Intervista col Vampiro

I Vampiri descriti in questo film hanno caretteristiche affascinanti ma in contrasto: amorevoli, passionali, emotivi e altezzosi, insensibli assassini, tutte cause della loro natura umana, piuttosto che della trasformazione oscura che hanno subito. Per i grandi attori  presenti in questa pellicola (Brad Pitt,Tom Cruise, Kirsten Dunst, Antonio Banderas), interpretare i vari ruoli dev’essere stato complesso, il risultato però è stato ampiamente apprezzato. L’intera storia si svolge sotto una luce cupa e mostra il passaggio tra 800 e 900 secondo occhi diversi.
Intervista col Vampiro è a mio parere una vera e propria fiaba gotica, vissuta attraverso i flashback del protagonista aventi una grande carica drammatica. Ma quali sono i “lati negativi“? Devo essere sincera non ne ho travati molti, ongi dettaglio sembra essere stato curato nel particolare (tranne l’eccessiva velocità nelle sequenze delle scene iniziali), non ho compreso però il motivo, per il quale i personaggi hanno il vizio di parlarsi a pochi millimetri di distanza, in attimi di pura ambiguità; ma non voglio certamente farne un dramma, poiché il tutto ammetto che mi ha divertita, consiglio di sicuro la visione di quest’opera cinematografica, anche perché nella vita, non ci si può proprio perdere Tom Cruise che scioglie i lunghi capelli al vento.

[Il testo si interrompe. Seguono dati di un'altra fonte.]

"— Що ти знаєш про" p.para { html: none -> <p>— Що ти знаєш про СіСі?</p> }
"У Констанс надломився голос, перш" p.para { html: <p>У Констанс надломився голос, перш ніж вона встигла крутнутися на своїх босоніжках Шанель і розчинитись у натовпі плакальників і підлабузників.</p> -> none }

Volete saperne di più? Ecco la trama

San Francisco. In una stanza d’albergo un giovane giornalista ascolta la storia di Louis: ricco proprietario terriero tormentato dalla perdita della moglie e della figlia, dopo esser stato morso da un vampiro, riemerge dalle acque del Mississippi.
Siamo nel 1791. Sulle rive del fiume, abbandonato da qualche parte fra la vita e la morte, il narratore della vicenda ammira lo splendore dell’alba per l’ultima volta. Lestat, questo il nome dell’assalitore, ben presto diviene suo maestro e compagno di caccia. I due incominciano a mietere vittime alla “Taverne du chat noir”, come negli ambienti nobili di New Orleans (il sangue degli aristocratici eccita Lestat più di ogni altra cosa).

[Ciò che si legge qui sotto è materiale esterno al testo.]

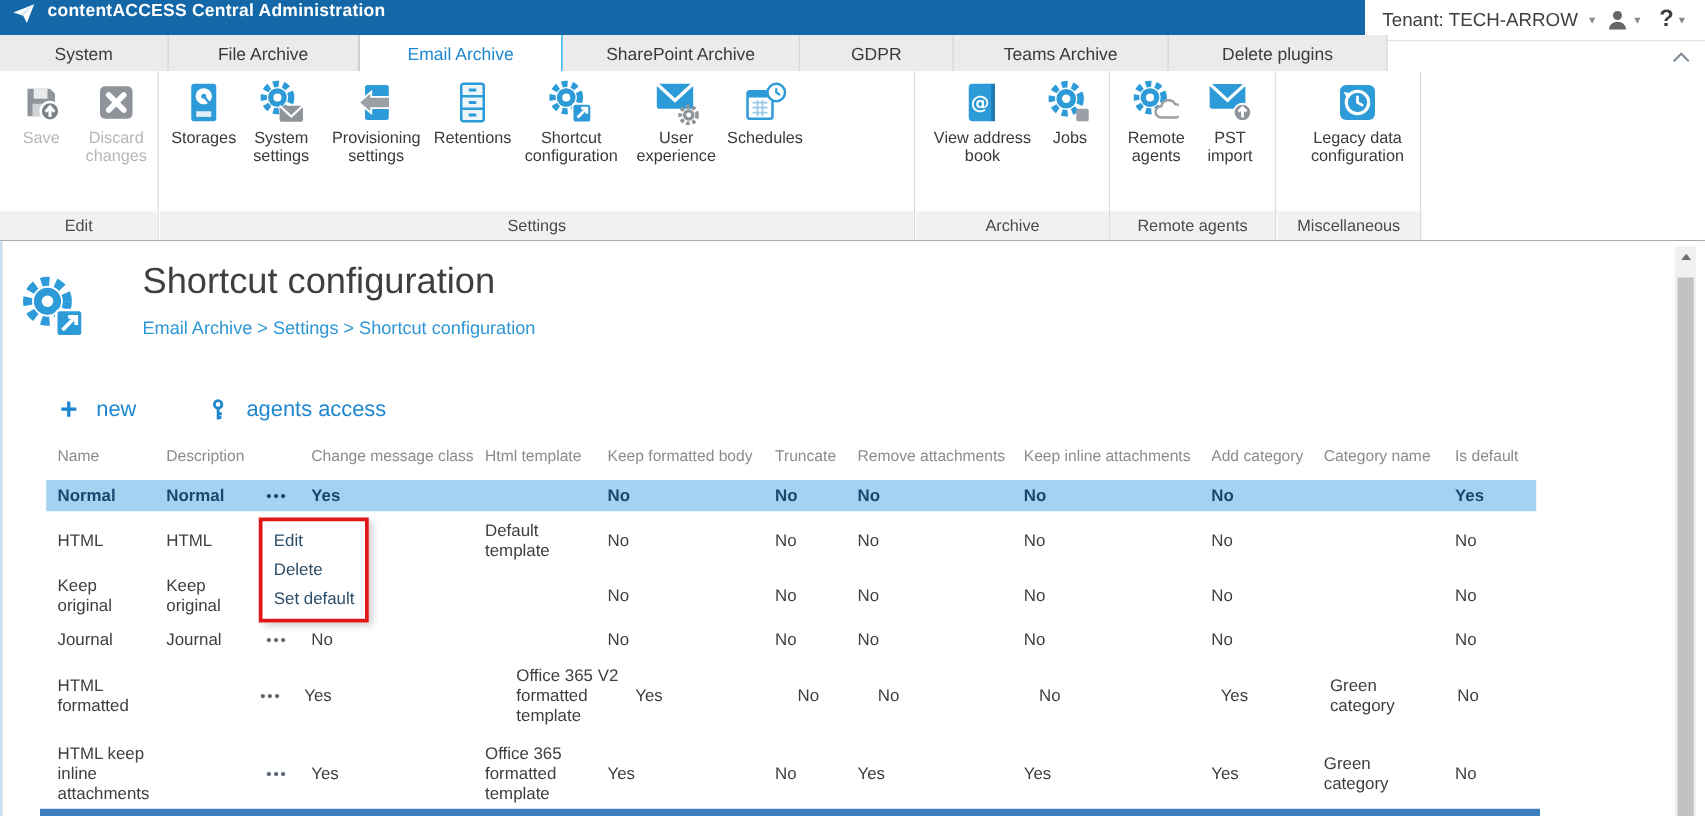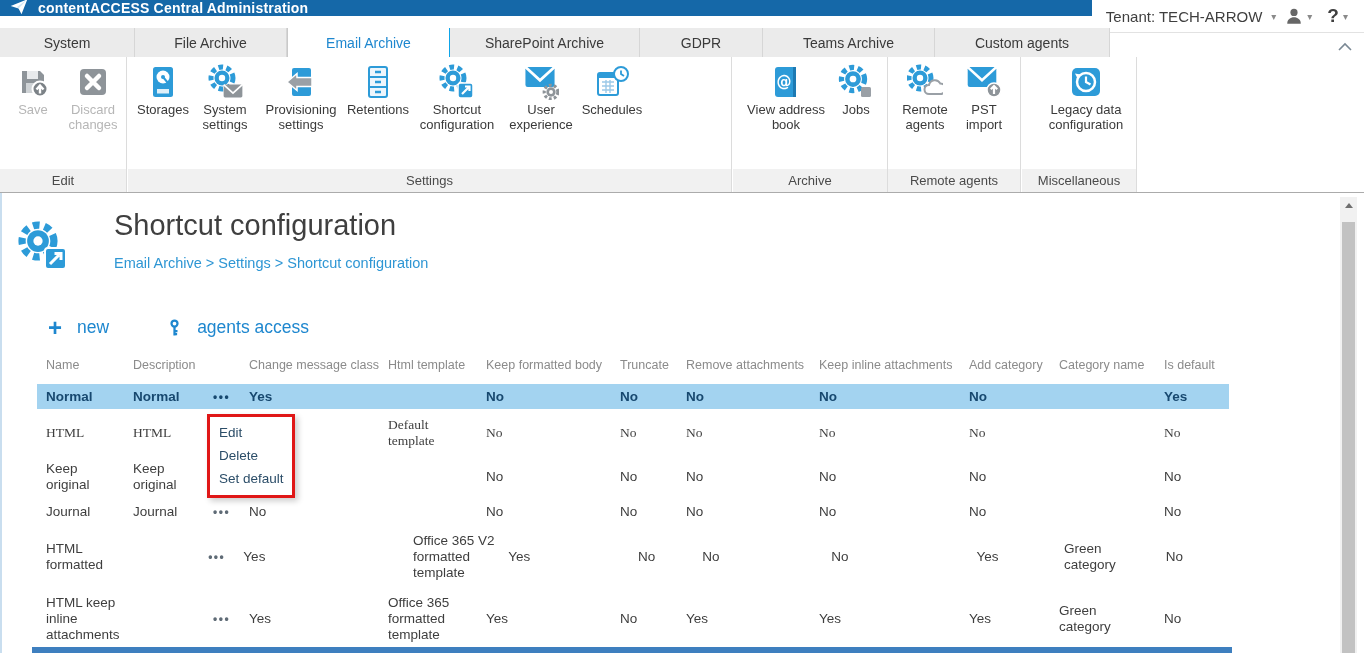"contentACCESS Central Administration" .topbar-blue { align-items: center -> flex-start; height: 16px -> 28px }
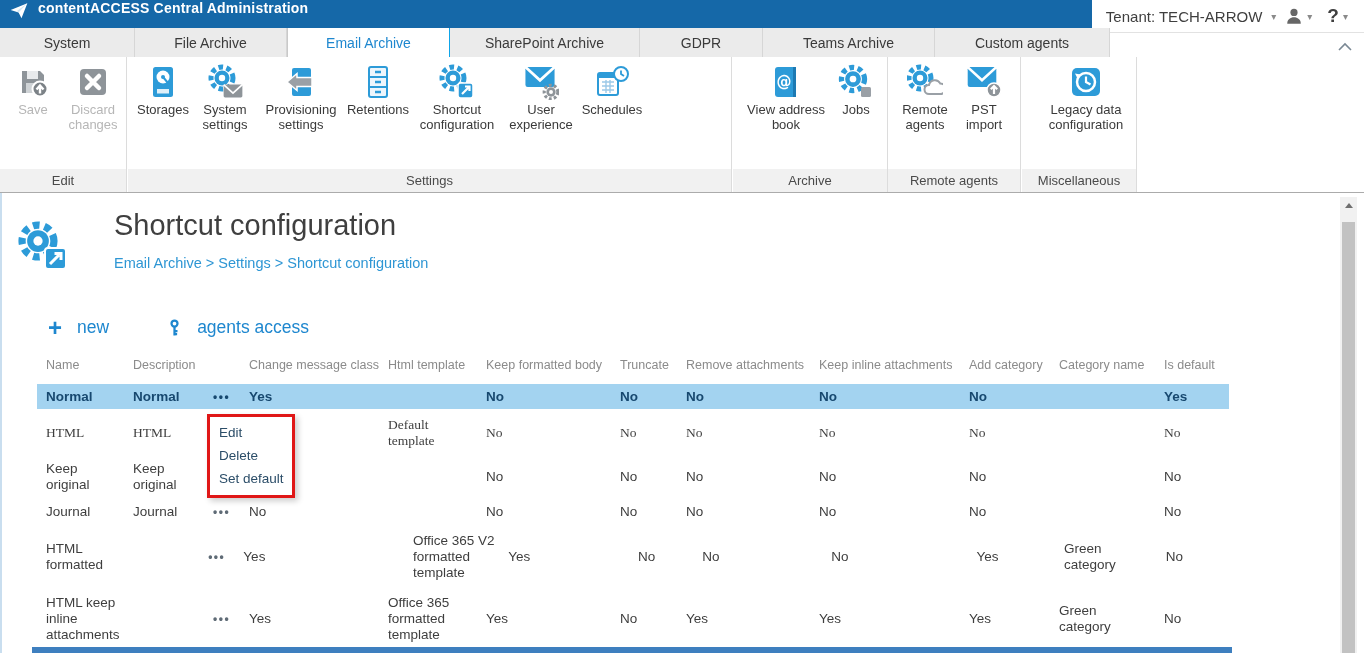"Custom agents" div.tab { text: Custom agents -> Delete plugins }
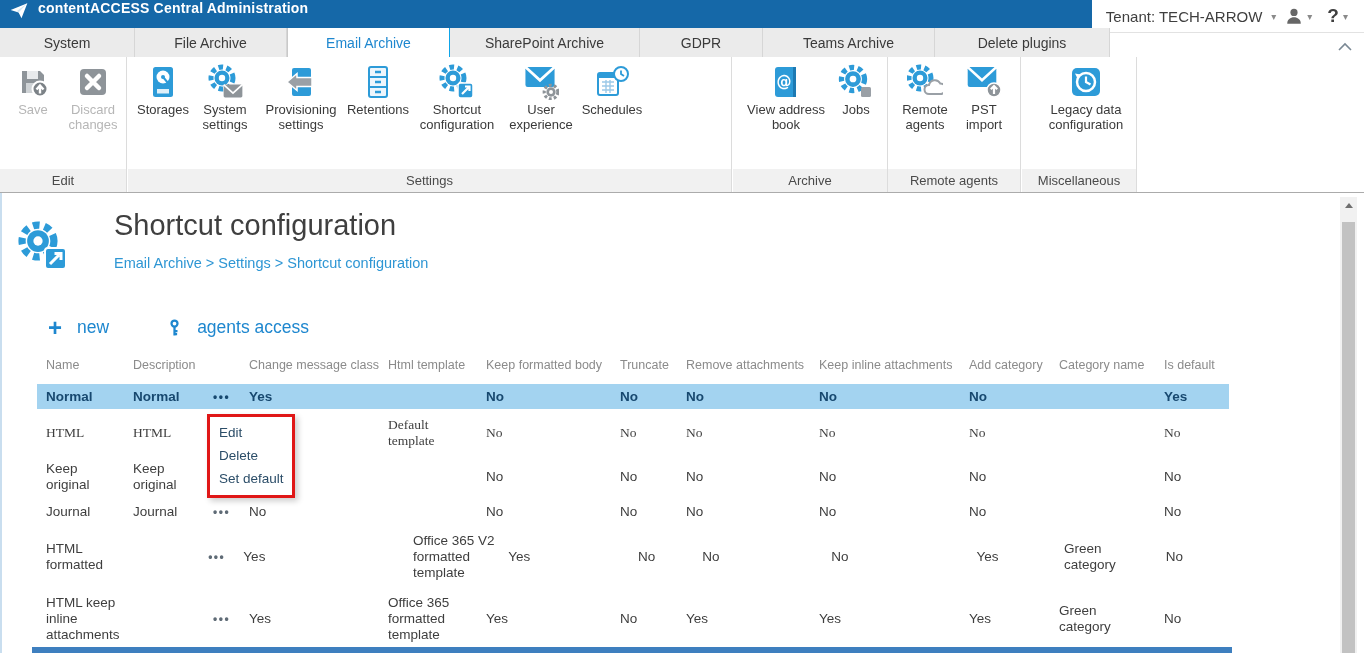"HTML" div.trow { font-family: Liberation Serif, serif -> none }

Tuttavia, il giovane vampiro creolo, continua a conservare una sensibilità umana che gli impedisce di assecondare la sua nuova e oscura natura. Suggestiva, a tratti violenta e ambigua deriva vampiresca del genere horror, la pellicola di Neil Jordan, tratta dall’omonimo romanzo cult della scrittrice americana Anne Rice, del 1976 (primo capitolo delle “Cronache dei Vampiri”), ha una struttura narrativa (San Francisco, New Orleans, Parigi, ancora la città sul Mississippi, infine si ritorna a San Francisco) capace di catturare e coinvolgere lo spettatore in un affresco gotico che rivaluta la tradizionale figura del vampiro e le dona nuove e profonde sfumature. Come nel Dracula di Coppola, anche in questo film, attraverso gli occhi di una creatura della notte, il cinema riflette poeticamente su se stesso e sulla magia della propria illusione: in una splendida scena Louis, abbandonato il Vecchio Mondo per tornare nella sua America, scopre quella meravigliosa invenzione tecnica che gli permette di vedere l’alba, per la prima volta, dopo duecento anni. Il cinema, appunto.